(19 May 2005)
1. Antonio Villaraigosa greeting trade school students
2. Media at event
3. Villaraigosa at event
4. Trade school students and staff at event
5. Villaraigosa speaking at news conference
6. SOUNDBITE (English) Antonio Villaraigosa, Los Angeles Mayor-elect:
“I’m an American of Mexican descent and I’m proud of that. But I intend to be a mayor for all of Los Angeles. I intend to be a mayor for all of Los Angeles because in this, the most diverse city in the world, that’s the only way it can work.”
7. News conference
8. SOUNDBITE (Spanish) Antonio Villaraigosa, Los Angeles Mayor-elect:
“I was born and raised on the East side (of Los Angeles). That’s the part of the city that has the largest population of Latinos in the city. And I know the issues that are important to that community. Issues of health care and education, and public safety. And I’ve never forgotten where I’ve come from and I understand that I have a responsibility to the Latino community as well as others to be someone who defends them and represents them.”
9. Latino business district in downtown Los Angeles
10. Newspaper front page
11. Photo of Villaraigosa on newspaper front page
12. SOUNDBITE (Spanish) Voxpop, Villaraigosa supporter:
“He is an inspiration for Latinos, for Latino youth, those who only go to school to mess round, if you do what you have to do you can become like him, and hopefully it will make people recognise the talent of the Latino community in Los Angeles. There are more Latinos here than other group but they are divided and they need to be unified more, and I hope Villaraigosa does a good job, and does what he has to do.”
13. SOUNDBITE (Spanish) Vox pop, Villaraigosa supporter:
“(I hope) that he helps the community unite, we can see that Latinos are divided, that’s their problem, they are not united as a group.”
14. Villaraigosa at news conference
STORYLINE:
Los Angeles City Councilman Antonio Villaraigosa is claiming victory in the race for mayor, becoming the city’s first Hispanic mayor elect in more than a century.
The Los Angeles native won a clear victory in a Tuesday election in which voters embraced the promise of change in a metropolis troubled by gridlock, gangs and failing schools.
Analysts and many Angelinos say the result confirms the rising political power of Latinos in the nation’s second-largest city.

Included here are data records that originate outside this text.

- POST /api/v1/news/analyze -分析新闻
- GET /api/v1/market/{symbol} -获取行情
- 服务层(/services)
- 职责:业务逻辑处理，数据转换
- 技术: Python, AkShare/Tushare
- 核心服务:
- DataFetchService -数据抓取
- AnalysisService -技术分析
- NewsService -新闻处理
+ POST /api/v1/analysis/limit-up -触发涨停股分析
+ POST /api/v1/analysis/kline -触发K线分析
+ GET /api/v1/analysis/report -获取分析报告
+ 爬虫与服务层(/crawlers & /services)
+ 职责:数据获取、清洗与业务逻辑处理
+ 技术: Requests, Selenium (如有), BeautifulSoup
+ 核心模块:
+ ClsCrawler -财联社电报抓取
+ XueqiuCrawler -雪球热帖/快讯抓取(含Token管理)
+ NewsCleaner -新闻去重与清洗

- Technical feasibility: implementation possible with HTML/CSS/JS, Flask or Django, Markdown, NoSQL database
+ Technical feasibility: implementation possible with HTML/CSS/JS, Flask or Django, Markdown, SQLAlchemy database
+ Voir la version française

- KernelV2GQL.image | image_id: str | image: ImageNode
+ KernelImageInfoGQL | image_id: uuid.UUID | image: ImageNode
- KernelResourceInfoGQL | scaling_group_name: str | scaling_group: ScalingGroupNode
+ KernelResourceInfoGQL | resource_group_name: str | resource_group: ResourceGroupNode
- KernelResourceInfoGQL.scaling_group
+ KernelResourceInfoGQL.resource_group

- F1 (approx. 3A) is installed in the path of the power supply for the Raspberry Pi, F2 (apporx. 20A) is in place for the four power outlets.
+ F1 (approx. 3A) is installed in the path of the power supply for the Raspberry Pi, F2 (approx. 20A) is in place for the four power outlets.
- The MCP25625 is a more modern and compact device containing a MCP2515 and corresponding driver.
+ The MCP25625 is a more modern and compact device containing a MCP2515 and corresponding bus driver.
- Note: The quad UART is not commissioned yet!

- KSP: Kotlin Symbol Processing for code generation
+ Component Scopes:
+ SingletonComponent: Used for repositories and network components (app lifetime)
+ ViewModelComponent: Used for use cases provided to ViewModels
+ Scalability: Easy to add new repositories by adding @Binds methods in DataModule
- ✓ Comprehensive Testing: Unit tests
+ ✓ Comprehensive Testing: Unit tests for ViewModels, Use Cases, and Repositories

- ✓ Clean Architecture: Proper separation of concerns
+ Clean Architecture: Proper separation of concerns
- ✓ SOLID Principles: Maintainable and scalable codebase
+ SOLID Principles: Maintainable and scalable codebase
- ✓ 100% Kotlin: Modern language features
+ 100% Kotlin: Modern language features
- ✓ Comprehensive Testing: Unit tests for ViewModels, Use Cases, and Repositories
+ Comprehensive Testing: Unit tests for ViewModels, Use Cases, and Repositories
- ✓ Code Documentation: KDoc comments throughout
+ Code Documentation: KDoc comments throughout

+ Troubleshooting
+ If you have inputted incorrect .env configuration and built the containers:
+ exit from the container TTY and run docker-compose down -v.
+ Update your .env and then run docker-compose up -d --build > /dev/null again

Villaraigosa was out early on Wednesday in the predominantly African American south Los Angeles district to thank supporters in that community.
He drew on the support of blacks and suburban Los Angeles whites in winning the mayoral run-off by an unexpectedly wide margin, 59 percent to 41 percent, over Mayor James Hahn.
The 2005 election was a rematch between Villaraigosa and Hahn.
In 2001, Hahn was the victor, but this year’s election was a resounding defeat for the mayor, after a lack-luster term tainted by corruption allegations at City Hall.
When Villaraigosa is sworn in July 1, he will become the first Hispanic mayor of Los Angeles since 1872, back when the city was merely a dusty outpost of only about 5,000 residents.
Hahn, part of a prominent local political family, becomes the first Los Angeles mayor in 32 years to be bounced from office.
Now mayor-elect Villaraigosa must find solutions to the problems he pointed out during the campaign: gang crime that terrorises poor neighbourhoods, a lack of affordable housing, and worsening traffic congestion.
Villaraigosa says he wants to focus on being the mayor for all of the city of Los Angeles.